They tried that yesterday and then, oops, oh, pushback.

Who could have expected? And so then today, less than 24 hours later, they took it all back. They took them all down.
Trump tried to fire the chief of the Merit Systems Protection Board. A court ordered her reinstated.
Today, that Merit Systems Protection Board ordered the reinstatement of more than 5,000 people who work for the USDA, for the U.S. Department of Agriculture.
5,000 people who were illegally mass fired by Trump. Those more than 5,000 people must now be reinstated for at least the next 45 days.
That ruling comes after Trump tried to fire another person he's not allowed to fire, Hampton Dellinger, who heads up the federal office that oversees whistleblower protections and civil service protections. Trump tried to fire him, too.
That is apparently illegal. Dellinger has fought it vociferously in the courts, including one trip already to the Supreme Court.
And it looks like another trip to the Supreme Court is probably on the way. But in the meantime, while he has been reinstated, he told the Merit Systems Protection Board to weigh in on the mass firings at USDA, which appeared to be blatantly illegal.
That board did weigh in on them. They had to fight their own firings along the way to get there, but they fought them.
And now those more than 5,000 workers at USDA must be reinstated.

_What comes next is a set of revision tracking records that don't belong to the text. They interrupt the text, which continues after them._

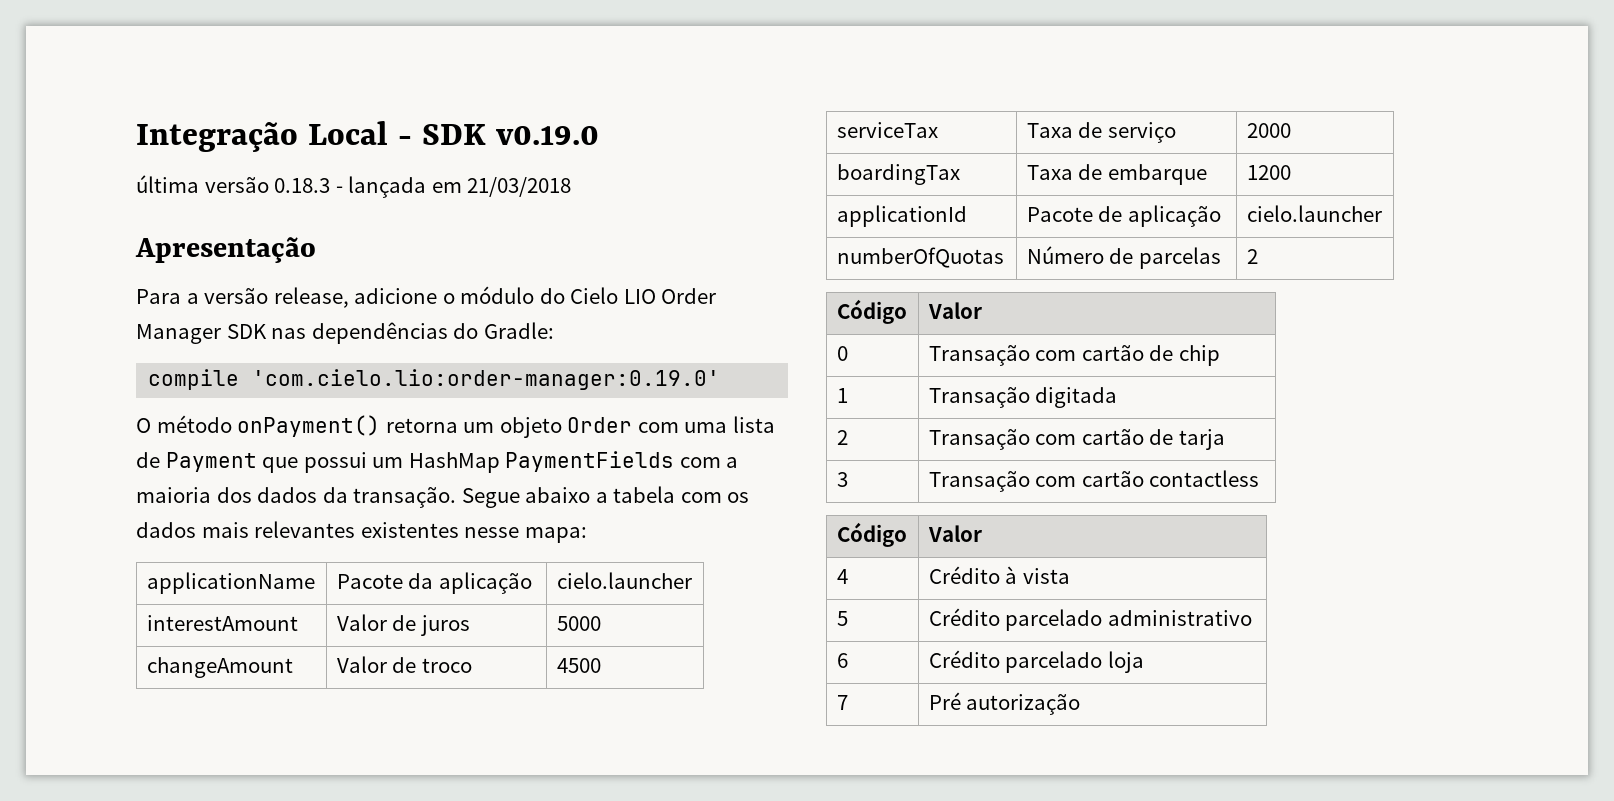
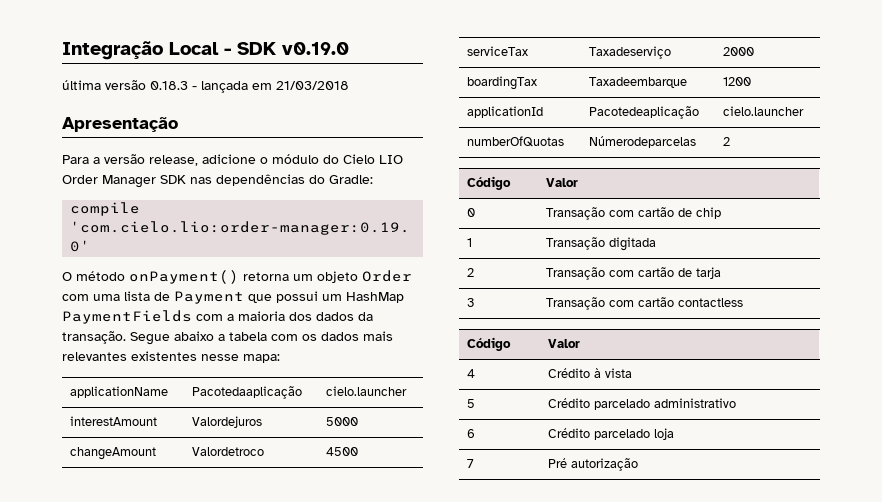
[336,572,532,594] Pacote da aplicação -> [192,386,303,399] Pacotedaaplicação
[336,614,470,636] Valor de juros -> [192,416,263,428] Valordejuros
[336,656,472,673] Valor de troco -> [192,447,265,456] Valordetroco
[1026,122,1176,143] Taxa de serviço -> [589,46,672,59] Taxadeserviço
[1026,164,1207,185] Taxa de embarque -> [589,77,688,88] Taxadeembarque
[1026,205,1221,227] Pacote de aplicação -> [589,106,700,119] Pacotedeaplicação
[1026,246,1221,269] Número de parcelas -> [589,136,697,148] Númerodeparcelas

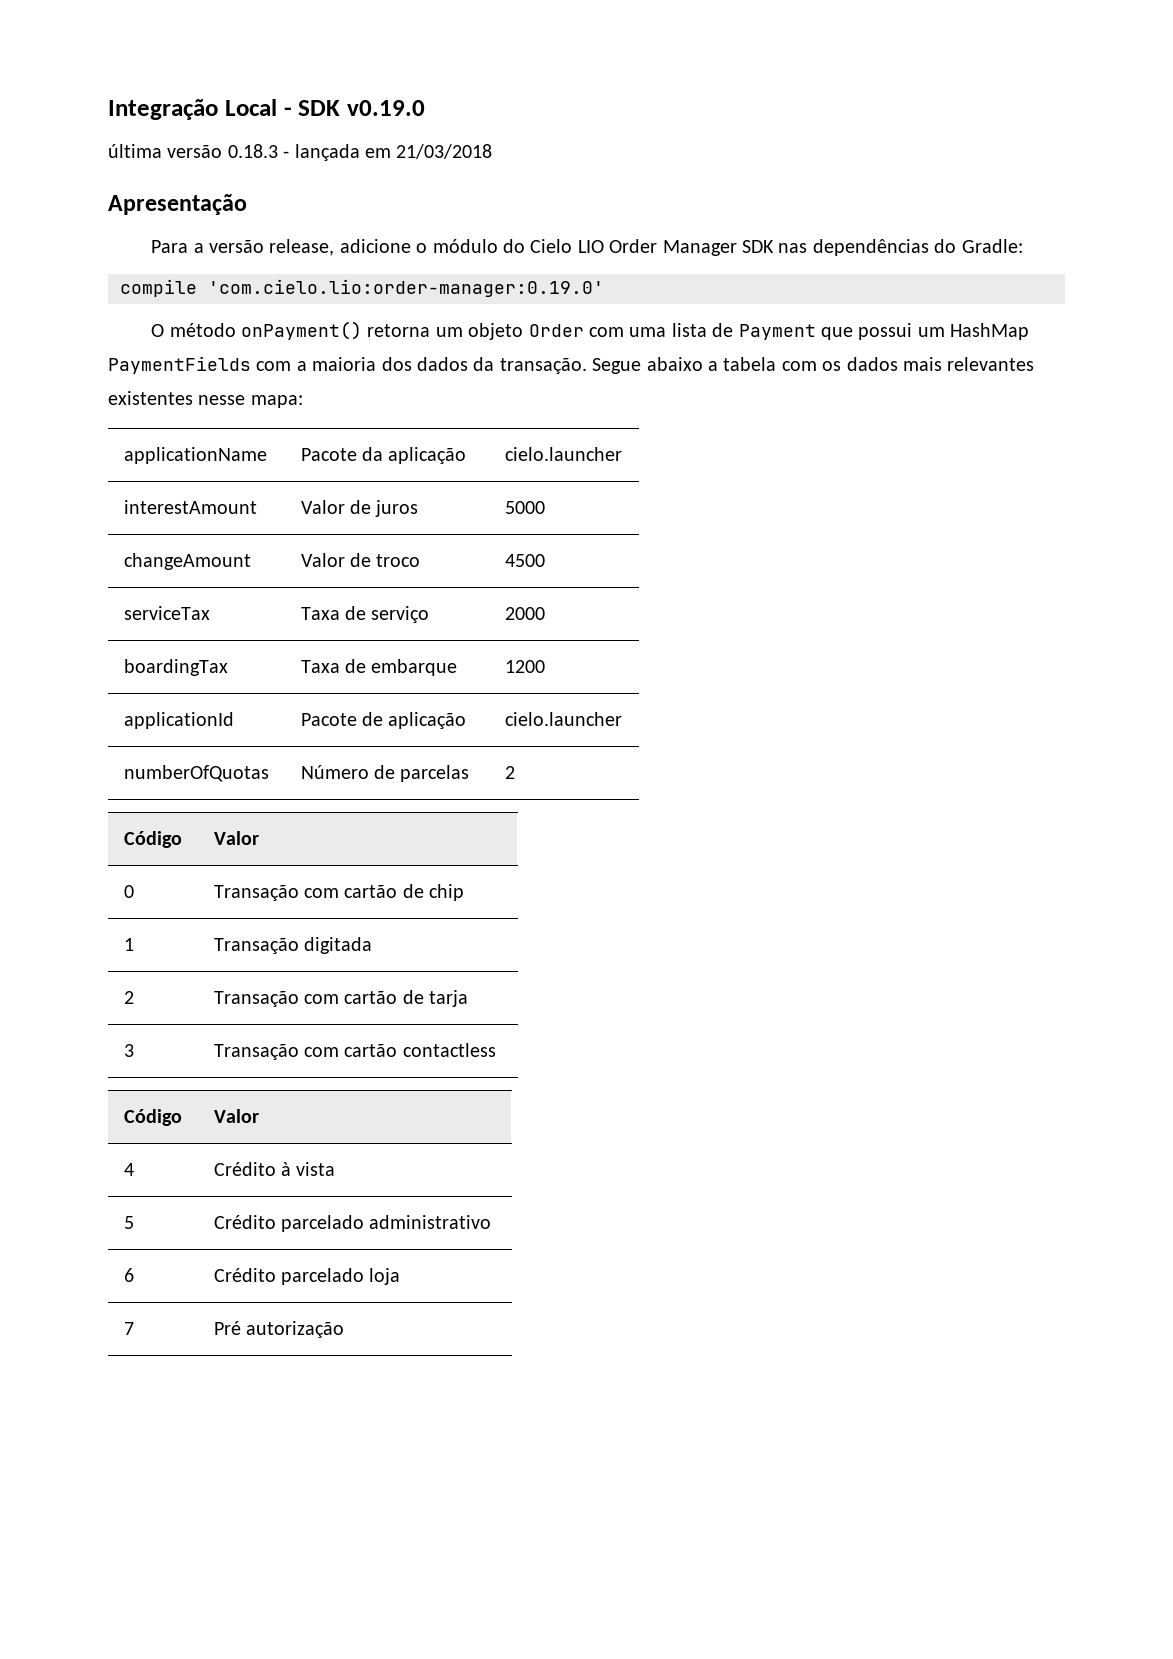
[192,386,303,399] Pacotedaaplicação -> [300,447,467,464] Pacote da aplicação
[192,416,263,428] Valordejuros -> [300,500,419,517] Valor de juros
[192,447,265,456] Valordetroco -> [300,553,421,567] Valor de troco
[589,46,672,59] Taxadeserviço -> [300,606,430,623] Taxa de serviço
[589,77,688,88] Taxadeembarque -> [300,659,458,676] Taxa de embarque
[589,106,700,119] Pacotedeaplicação -> [300,712,467,729] Pacote de aplicação
[589,136,697,148] Númerodeparcelas -> [300,765,470,782] Número de parcelas

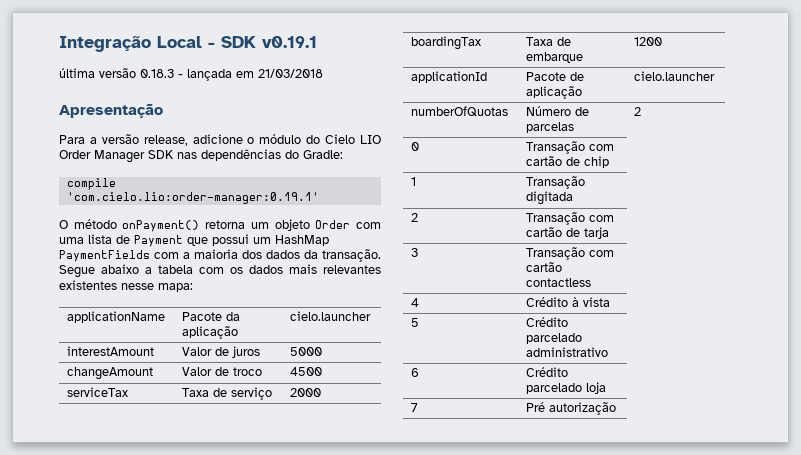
[347,100,425,116] v0.19.0 -> [262,36,317,48] v0.19.1
[208,279,604,297] 'com.cielo.lio:order-manager:0.19.0' -> [66,192,319,204] 'com.cielo.lio:order-manager:0.19.1'
[123,831,182,848] [213,831,259,845] // Código | Valor -> (642, 111) none
[123,1109,182,1126] [213,1109,259,1123] // Código | Valor -> (592, 282) none

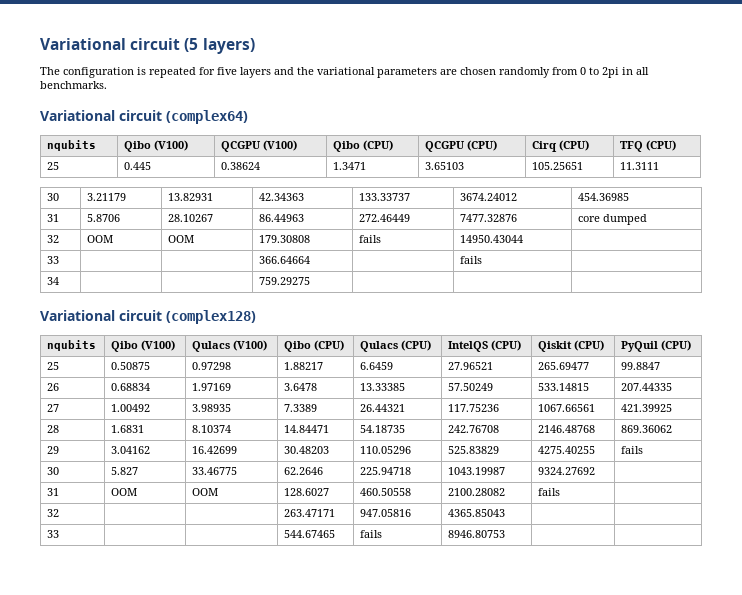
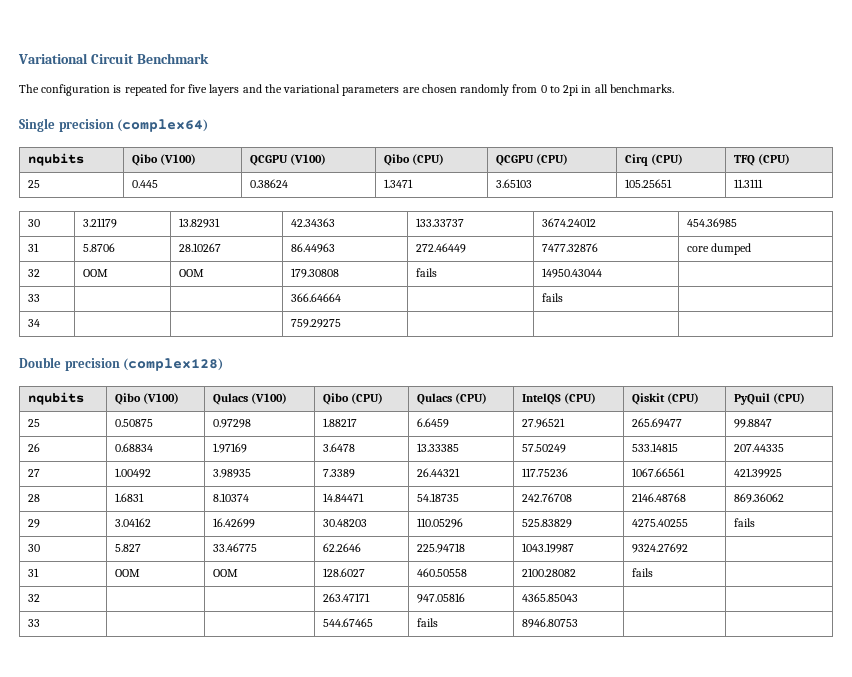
[40,38,255,54] Variational circuit (5 layers) -> [18,53,209,64] Variational Circuit Benchmark
[40,110,162,121] Variational circuit -> [19,118,114,132] Single precision
[40,310,162,321] Variational circuit -> [19,357,120,371] Double precision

A ruling by a federal judge in California on the illegality of mass firings carried out by Trump's Office of Personal Management. That ruling appears to have stopped Trump for now from going ahead with his plan to fire more than 5,000 people from the Department of Defense.
Quote, the Pentagon's planned firing of 5,400 employees has been temporarily delayed after a federal court decision blocking such dismissals. Same thing at the National Science Foundation.
The director of the National Science Foundation has ordered 84 of the 170 employees who were laid off from that agency last month to be reinstated immediately. The reversal comes in response to a federal judge's ruling that the Trump administration exceeded its authority when it outlined steps to fire an estimated 200,000 federal workers.
Same vibe, different explanation, or rather sort of lack of an explanation when it comes to people fired from the CDC.

Quote, emails went out Tuesday to about 180 CDC employees who got termination notices last month.

A message was sent with the subject line, quote, read this email immediately.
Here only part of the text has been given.